I came back to the present when I saw him. He headed east and I crossed 125th to catch up.
When he was about to reach the Popeye’s near the corner, I called his name. He turned and seemed surprised to see me.
I pulled my hands from my pockets and held up open palms. He wasn’t wearing the Beretta, but he still had the nightstick on his belt.
Reynolds’s clean-shaven head shone in the dull light.
“She tell you why I came?” I asked.
The security guard said no.
“I’m working,” I said as I drew closer. “Aubrey Brown. The cabdriver who was killed.”
It didn’t register, but I could see he was curious. He hadn’t entirely let down his guard, but he was ready to listen.
I stopped near him and I told him about Brown. “You had a student with a scar.”
“Montana,” Reynolds said.
I nodded.
 
; “What about him?”
A blue-and-white patrol car rolled by, heading coolly toward Hamilton Heights. Neither cop gave us much of a look.
“He’s been following the body.”
“Don’t mean much,” he said with a shrug.
A crisp breeze snuck up from behind. “You kill a stranger you don’t go to the funeral.”
He shifted, then said, “All right.”
“But I doubt he knew Brown,” I said. “If he was checking it out for somebody else, who would that be?” I asked.
He thought for a moment. “Big city.”
“No doubt.” A Postal Service truck passed us. I turned to see it stop in front of Hurston Elementary. “You don’t have to spend your lunch hour on it,” I added.
“I’ll think about it.”
“Fair enough.” I handed him my card. He stuck it in the breast pocket of his blue shirt.

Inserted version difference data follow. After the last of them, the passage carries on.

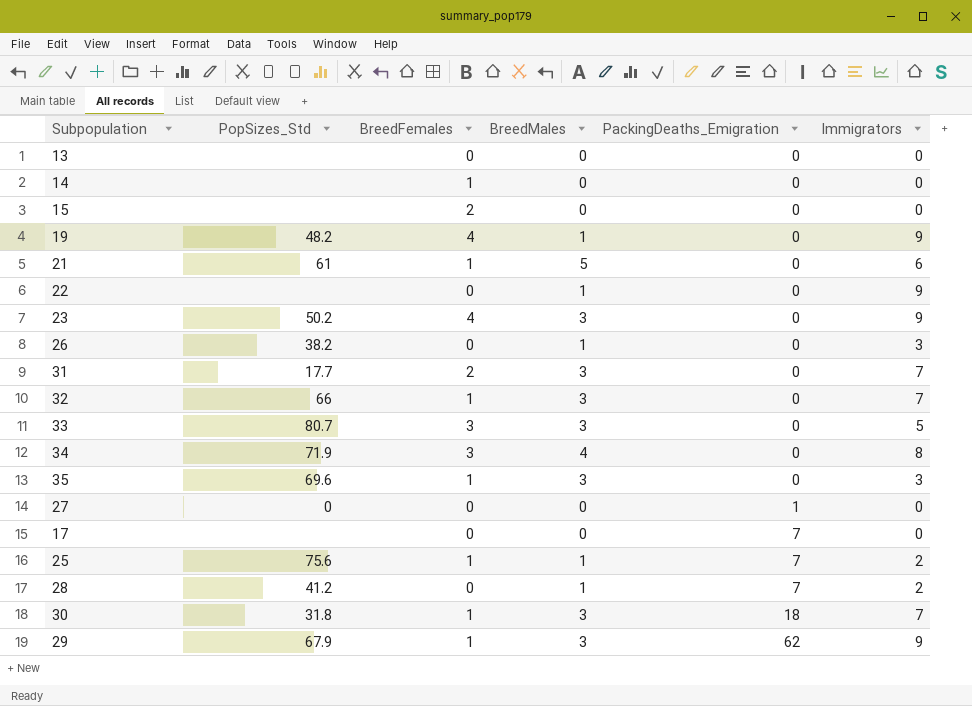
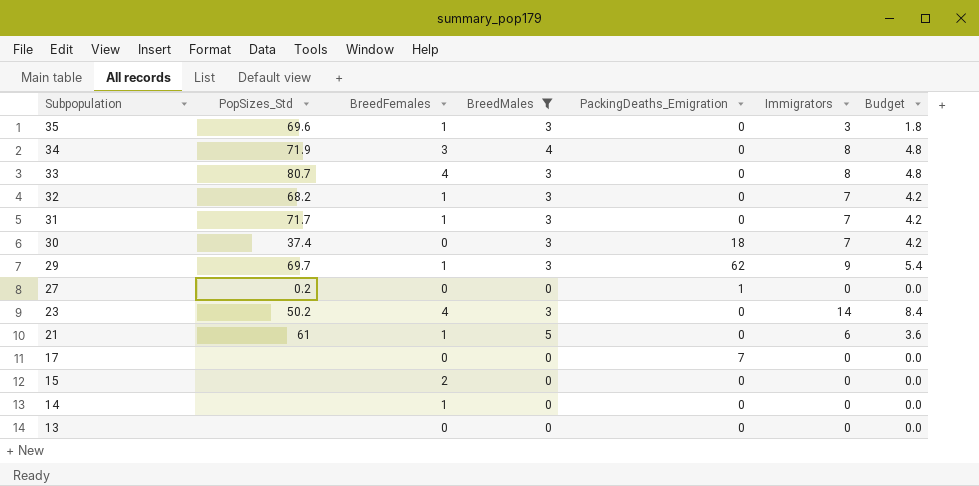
filter: none -> BreedMales != 1
row order: PackingDeaths_Emigration ascending -> Subpopulation descending
column Budget | formula: none -> [Immigrators] * 0.6
33 | BreedFemales: 3 -> 4
33 | Immigrators: 5 -> 8
32 | PopSizes_Std: 66 -> 68.2
31 | PopSizes_Std: 17.7 -> 71.7
31 | BreedFemales: 2 -> 1
30 | PopSizes_Std: 31.8 -> 37.4
30 | BreedFemales: 1 -> 0
29 | PopSizes_Std: 67.9 -> 69.7
27 | PopSizes_Std: 0 -> 0.2
23 | Immigrators: 9 -> 14

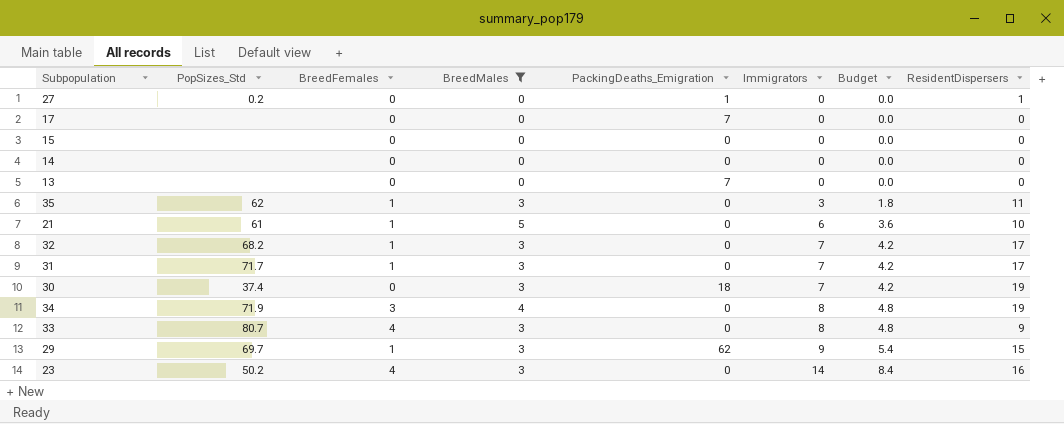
row order: Subpopulation descending -> Immigrators ascending
column ResidentDispersers | position: none -> 8
15 | BreedFemales: 2 -> 0
14 | BreedFemales: 1 -> 0
13 | PackingDeaths_Emigration: 0 -> 7
35 | PopSizes_Std: 69.6 -> 62

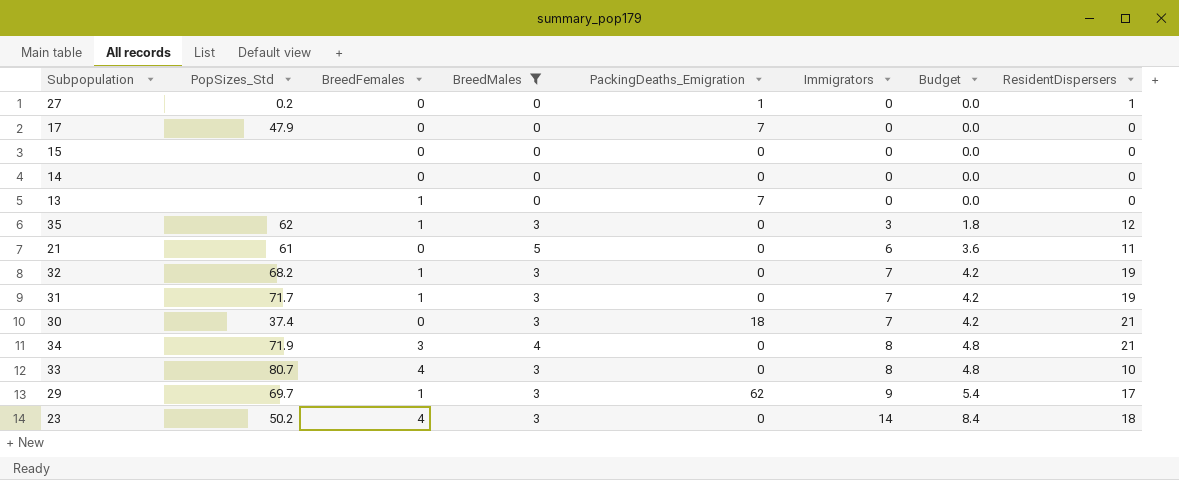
17 | PopSizes_Std: none -> 47.9
13 | BreedFemales: 0 -> 1
35 | ResidentDispersers: 11 -> 12
21 | BreedFemales: 1 -> 0
21 | ResidentDispersers: 10 -> 11
32 | ResidentDispersers: 17 -> 19
31 | ResidentDispersers: 17 -> 19
30 | ResidentDispersers: 19 -> 21
34 | ResidentDispersers: 19 -> 21
33 | ResidentDispersers: 9 -> 10
29 | ResidentDispersers: 15 -> 17
23 | ResidentDispersers: 16 -> 18

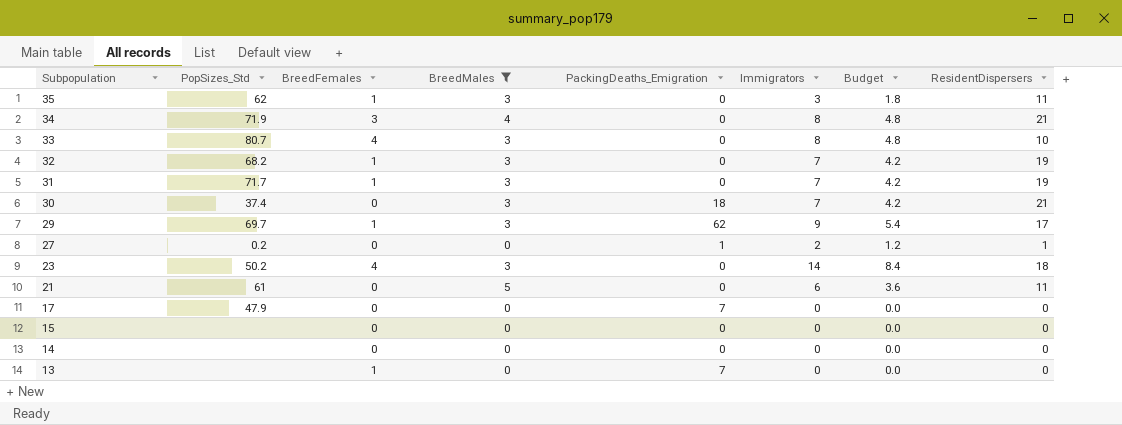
row order: Immigrators ascending -> Subpopulation descending
35 | ResidentDispersers: 12 -> 11
27 | Immigrators: 0 -> 2
27 | Budget: 0.0 -> 1.2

In mid-October, there is a certain clash of monochrome and brilliant color to Fifth Avenue high on the Upper East Side. Many of the once-green leaves of the robust trees that stretch over the avenue have turned from astonishing yellows and reds to a musty brown, but they’re still thick enough to prevent the bleached mid-autumn sun from arriving unfiltered. Endless rows of sturdy apartment buildings on the east side of the avenue seem taciturn and miserly as they refuse to surrender the dying light. On the street, buses plod along, wheezing, straining almost, spewing gray fumes with little enthusiasm. On the west side, behind the stone wall, Central Park is quiet: Children are back in school; sunbathers have completed their summer-long ritual and stashed away their lawn chairs for the winter, leaving the vast expanses of grass empty and silent; the men and women who walk under the withering leaves seem old, tired, without destinations, and there is a shallow look to their eyes, as if they know what it means when something is gone.
I entered the Guggenheim a little before two o’clock. As I started the long walk up Frank Lloyd Wright’s spiral, I remembered how Bella had once decided to see if Davy’s stroller would roll all the way down to the lobby from up near the glass dome if she positioned it just right, if she let it go at the right moment. Something to do with gravity and motion: She figured Davy and his bottles and sundries, packed in a woven basket hung between the handles, would give the stroller the extra weight it needed to stay grounded as it raced down the corkscrew; the subtle slope from the concrete walls, she deduced, would keep the stroller from flying over the edge. “Hey, Dad. Watch this.” Scurrying, I grabbed the stroller’s curved handle. I told her, “You know, Bella, maybe it’s not such a good idea to let your baby brother, you know, go zooming all the way down there. It’s a little too far, don’t you think?” Wright’s “constant ramp,” if unwound, would extend for several hundred yards.